[Stored items from a collection]
———
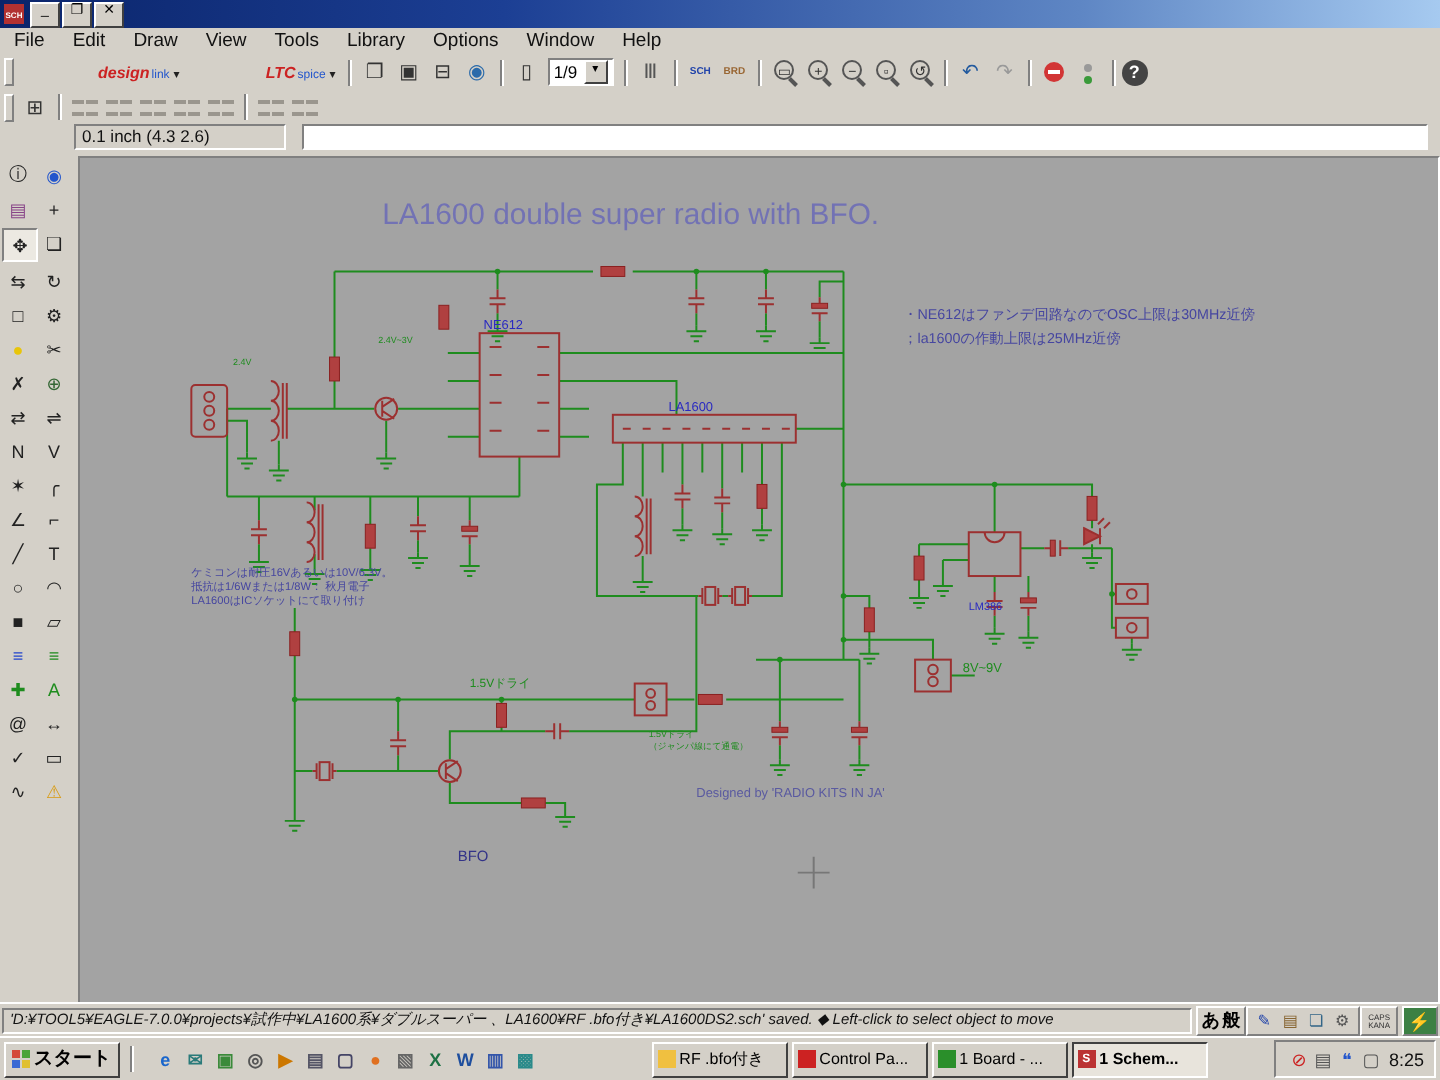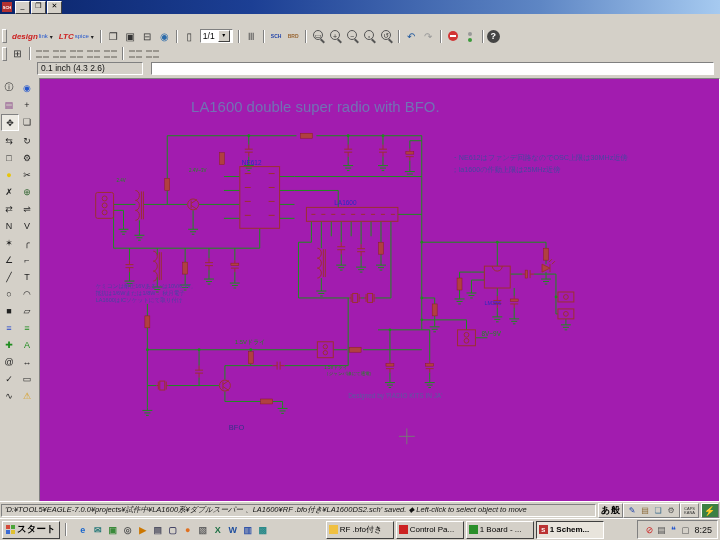--- a/index.html
+++ b/index.html
@@ -93,6 +93,17 @@
     </div>
   </div>
 
+  <div class="menubar">
+      <div class="menu-item">File</div>
+      <div class="menu-item">Edit</div>
+      <div class="menu-item">Draw</div>
+      <div class="menu-item">View</div>
+      <div class="menu-item">Tools</div>
+      <div class="menu-item">Library</div>
+      <div class="menu-item">Options</div>
+      <div class="menu-item">Window</div>
+      <div class="menu-item">Help</div>
+    </div>
 
   <div class="tbar" id="tb1">
     <div class="grip"></div>

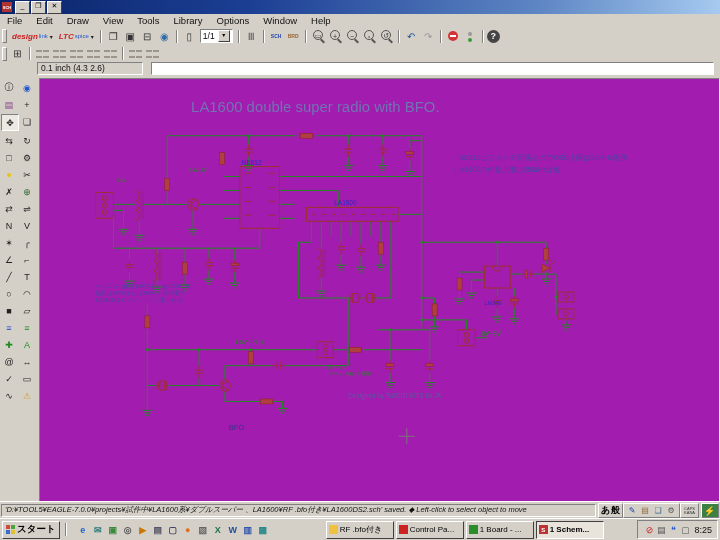--- a/index.html
+++ b/index.html
@@ -21,7 +21,7 @@
   .sep{width:1px;height:13px;background:#808080;border-right:1px solid #fff;margin:0 3px;}
   .strip{display:flex;align-items:center;}
   .tbi{width:17px;height:15px;display:flex;align-items:center;justify-content:center;font-size:10px;color:#333;position:relative;}
-  .logo{display:flex;align-items:center;gap:1px;padding:0 3px;}
+  .logo{display:flex;align-items:flex-end;gap:1px;padding:0 3px;margin-left:37px;}
   .logo .l1{color:#c22;font-size:8px;font-weight:bold;font-style:italic;}
   .logo .l2{color:#2255cc;font-size:6px;}
   .dd{font-size:6px;color:#222;margin-left:1px;}

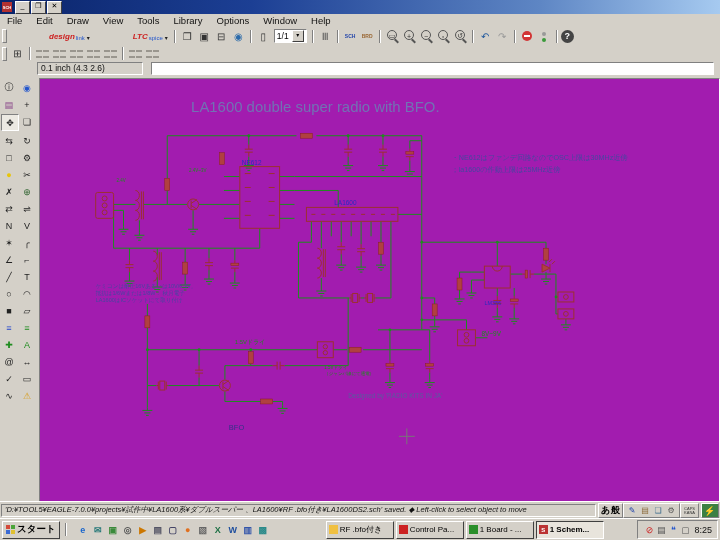--- a/index.html
+++ b/index.html
@@ -128,7 +128,7 @@
     <div class="strip"></div>
     <div class="tbi">▯</div>
     <div class="combo">
-      <span>1/1</span>
+      <span>1/9</span>
       <span class="dbtn">▾</span>
     </div>
     <div class="sep"></div>

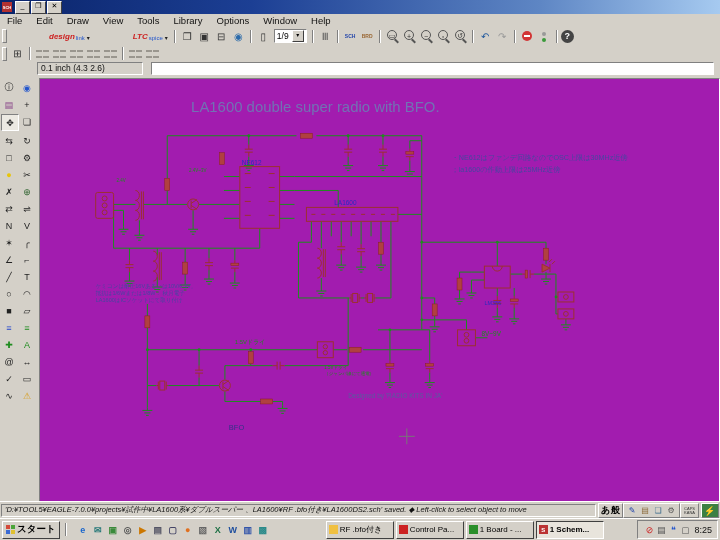--- a/index.html
+++ b/index.html
@@ -46,7 +46,7 @@
   .palette{width:37px;background:#d4d0c8;display:grid;grid-template-columns:17px 17px;align-content:start;padding:2px 1px;row-gap:2px;column-gap:1px;}
   .tool{width:16px;height:15px;display:flex;align-items:center;justify-content:center;font-size:9px;color:#222;}
   .tool.sel{background:#ece9e2;border:1px solid;border-color:#808080 #fff #fff #808080;}
-  .canvas{flex:1;background:#a21caf;border:1px solid;border-color:#808080 #fff #fff #808080;position:relative;}
+  .canvas{flex:1;background:#a3a3a3;border:1px solid;border-color:#808080 #fff #fff #808080;position:relative;}
   .canvas svg{position:absolute;top:0;left:0;width:100%;height:100%;}
   .w{stroke:#1e8c1e;stroke-width:1;fill:none;}
   .cmp{stroke:#9c3030;stroke-width:1;fill:none;}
———
_PROBLEM TO SOLVE_
Reproduce the complete set of records verbatim and omit the pictures.

_WRITTEN SOLUTION_
--- a/index.html
+++ b/index.html
@@ -93,6 +93,17 @@
     </div>
   </div>
 
+  <div class="menubar">
+      <div class="menu-item">File</div>
+      <div class="menu-item">Edit</div>
+      <div class="menu-item">Draw</div>
+      <div class="menu-item">View</div>
+      <div class="menu-item">Tools</div>
+      <div class="menu-item">Library</div>
+      <div class="menu-item">Options</div>
+      <div class="menu-item">Window</div>
+      <div class="menu-item">Help</div>
+    </div>
 
   <div class="tbar" id="tb1">
     <div class="grip"></div>

--- a/index.html
+++ b/index.html
@@ -21,7 +21,7 @@
   .sep{width:1px;height:13px;background:#808080;border-right:1px solid #fff;margin:0 3px;}
   .strip{display:flex;align-items:center;}
   .tbi{width:17px;height:15px;display:flex;align-items:center;justify-content:center;font-size:10px;color:#333;position:relative;}
-  .logo{display:flex;align-items:center;gap:1px;padding:0 3px;}
+  .logo{display:flex;align-items:flex-end;gap:1px;padding:0 3px;margin-left:37px;}
   .logo .l1{color:#c22;font-size:8px;font-weight:bold;font-style:italic;}
   .logo .l2{color:#2255cc;font-size:6px;}
   .dd{font-size:6px;color:#222;margin-left:1px;}

--- a/index.html
+++ b/index.html
@@ -128,7 +128,7 @@
     <div class="strip"></div>
     <div class="tbi">▯</div>
     <div class="combo">
-      <span>1/1</span>
+      <span>1/9</span>
       <span class="dbtn">▾</span>
     </div>
     <div class="sep"></div>

--- a/index.html
+++ b/index.html
@@ -46,7 +46,7 @@
   .palette{width:37px;background:#d4d0c8;display:grid;grid-template-columns:17px 17px;align-content:start;padding:2px 1px;row-gap:2px;column-gap:1px;}
   .tool{width:16px;height:15px;display:flex;align-items:center;justify-content:center;font-size:9px;color:#222;}
   .tool.sel{background:#ece9e2;border:1px solid;border-color:#808080 #fff #fff #808080;}
-  .canvas{flex:1;background:#a21caf;border:1px solid;border-color:#808080 #fff #fff #808080;position:relative;}
+  .canvas{flex:1;background:#a3a3a3;border:1px solid;border-color:#808080 #fff #fff #808080;position:relative;}
   .canvas svg{position:absolute;top:0;left:0;width:100%;height:100%;}
   .w{stroke:#1e8c1e;stroke-width:1;fill:none;}
   .cmp{stroke:#9c3030;stroke-width:1;fill:none;}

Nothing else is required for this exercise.